10. Metrics: Spectator, Servo, and Atlas

When used together, Spectator (or Servo) and Atlas provide a near real-time operational insight platform. Spectator and Servo are Netflix’s metrics collection libraries. Atlas is a Netflix metrics backend that manages dimensional time-series data.

Servo served Netflix for several years and is still usable but is gradually being phased out in favor of Spectator, which is designed to work only with Java 8. Spring Cloud Netflix provides support for both, but Java 8-based applications are encouraged to use Spectator.

10.1 Dimensional Versus Hierarchical Metrics

Spring Boot Actuator metrics are hierarchical, and the metrics are separated only by name. These names often follow a naming convention that embeds key/value attribute pairs (dimensions) into the name (separated by periods). Consider the following metrics for two endpoints, root and star-star:

{
    "counter.status.200.root": 20,
    "counter.status.400.root": 3,
    "counter.status.200.star-star": 5,
}

The first metric gives us a normalized count of successful requests against the root endpoint per unit of time. But what if the system has 20 endpoints and you want to get a count of successful requests against all the endpoints? Some hierarchical metrics backends would let you specify a wildcard, such as counter.status.200.*, that would read all 20 metrics and aggregate the results. Alternatively, you could provide a HandlerInterceptorAdapter that intercepts and records a metric such as counter.status.200.all for all successful requests irrespective of the endpoint, but now you must write 20+1 different metrics. Similarly, if you want to know the total number of successful requests for all endpoints in the service, you could specify a wildcard such as counter.status.2*.*.

Even in the presence of wildcarding support on a hierarchical metrics backend, naming consistency can be difficult. Specifically, the position of these tags in the name string can slip with time, breaking queries. For example, suppose we add an additional dimension to the earlier hierarchical metrics for an HTTP method. Then counter.status.200.root becomes counter.status.200.method.get.root (or post and so on). Suddenly, Our counter.status.200.* no longer has the same semantic meaning. Furthermore, if the new dimension is not applied uniformly across the codebase, certain queries may become impossible. This can quickly get out of hand.

Netflix metrics are tagged (in other words, they are dimensional). Each metric has a name, but this single named metric can contain multiple statistics and 'tag' key/value pairs, which allows more querying flexibility. In fact, the statistics themselves are recorded in a special tag.

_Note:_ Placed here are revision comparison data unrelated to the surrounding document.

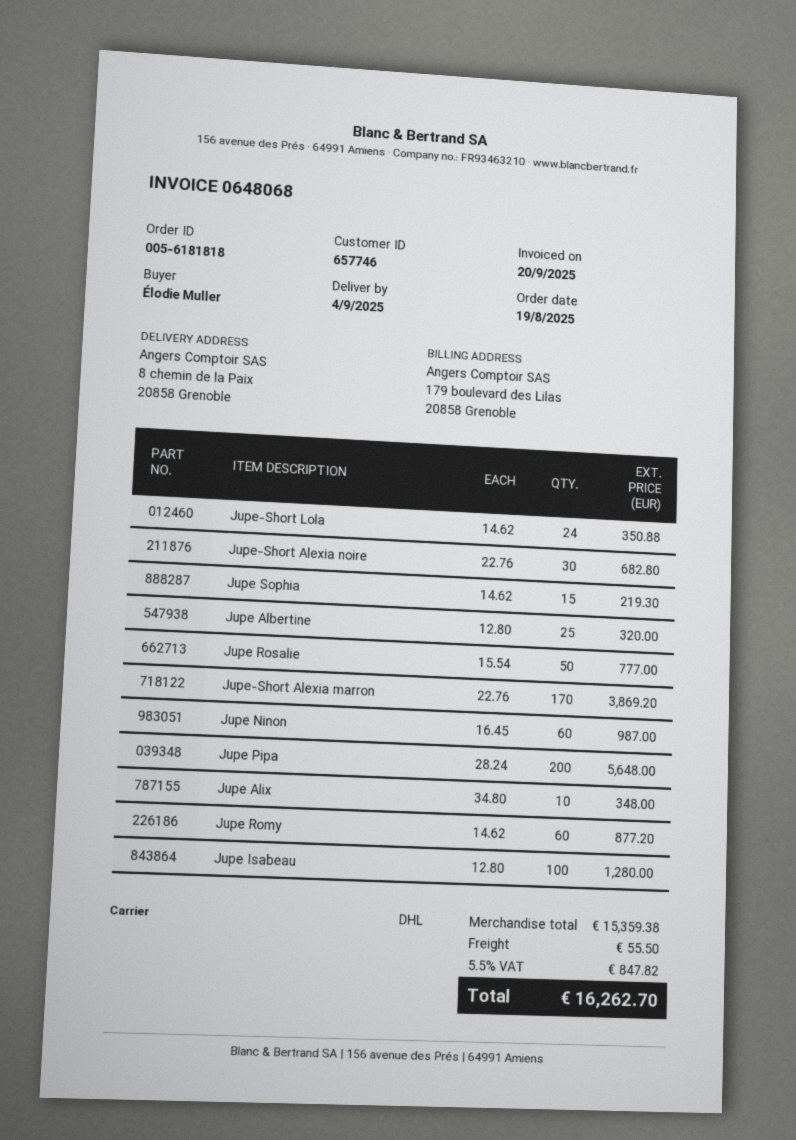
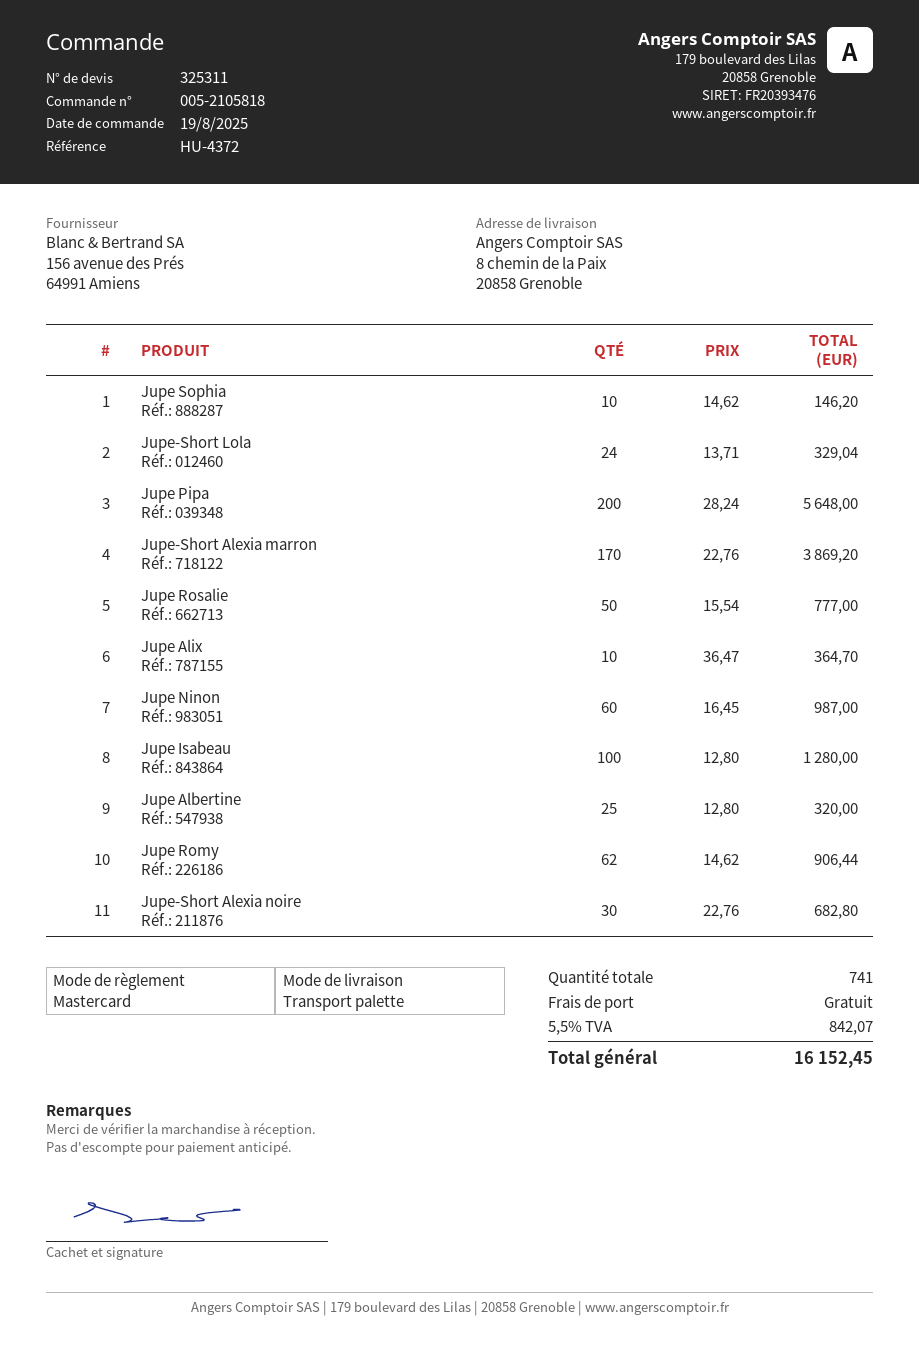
order number: 005-6181818 -> 005-2105818
shipping method: DHL -> pallet freight
Jupe-Short Lola: 24 x 14.62 = 350.88 -> 24 x 13.71 = 329.04
Jupe Sophia: 15 x 14.62 = 219.30 -> 10 x 14.62 = 146.20
Jupe Alix: 10 x 34.80 = 348.00 -> 10 x 36.47 = 364.70
Jupe Romy: 60 x 14.62 = 877.20 -> 62 x 14.62 = 906.44
shipping: 55.50 -> 0.00
tax: 5.5% = 847.82 -> 5.5% = 842.07
total: 16262.70 -> 16152.45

When recorded with Netflix Servo or Spectator, a timer for the root endpoint described earlier contains four statistics for each status code, where the count statistic is identical to Spring Boot Actuator’s counter. When we have encountered an HTTP 200 and 400 with the preceding examples, there are eight available data points, as shown in the following example:

{
    "root(status=200,stastic=count)": 20,
    "root(status=200,stastic=max)": 0.7265630630000001,
    "root(status=200,stastic=totalOfSquares)": 0.04759702862580789,
    "root(status=200,stastic=totalTime)": 0.2093076914666667,
    "root(status=400,stastic=count)": 1,
    "root(status=400,stastic=max)": 0,
    "root(status=400,stastic=totalOfSquares)": 0,
    "root(status=400,stastic=totalTime)": 0,
}

10.2 Default Metrics Collection

Without any additional dependencies or configuration, a Spring Cloud based service autoconfigures a Servo MonitorRegistry and begins collecting metrics on every Spring MVC request. By default, a Servo timer with a name of rest is recorded for each MVC request, which is tagged with the following information:

  • HTTP method (GET, POST, and so on).
  • HTTP status (200, 400, 500, and so on).
  • URI (or root if the URI is empty), sanitized for Atlas.
  • The exception class name, if the request handler threw an exception.
  • The caller, if a request header with a key matching netflix.metrics.rest.callerHeader is set on the request. There is no default key for netflix.metrics.rest.callerHeader. You must add it to your application properties if you wish to collect caller information.

Set the netflix.metrics.rest.metricName property to change the name of the metric from rest to the name you provide.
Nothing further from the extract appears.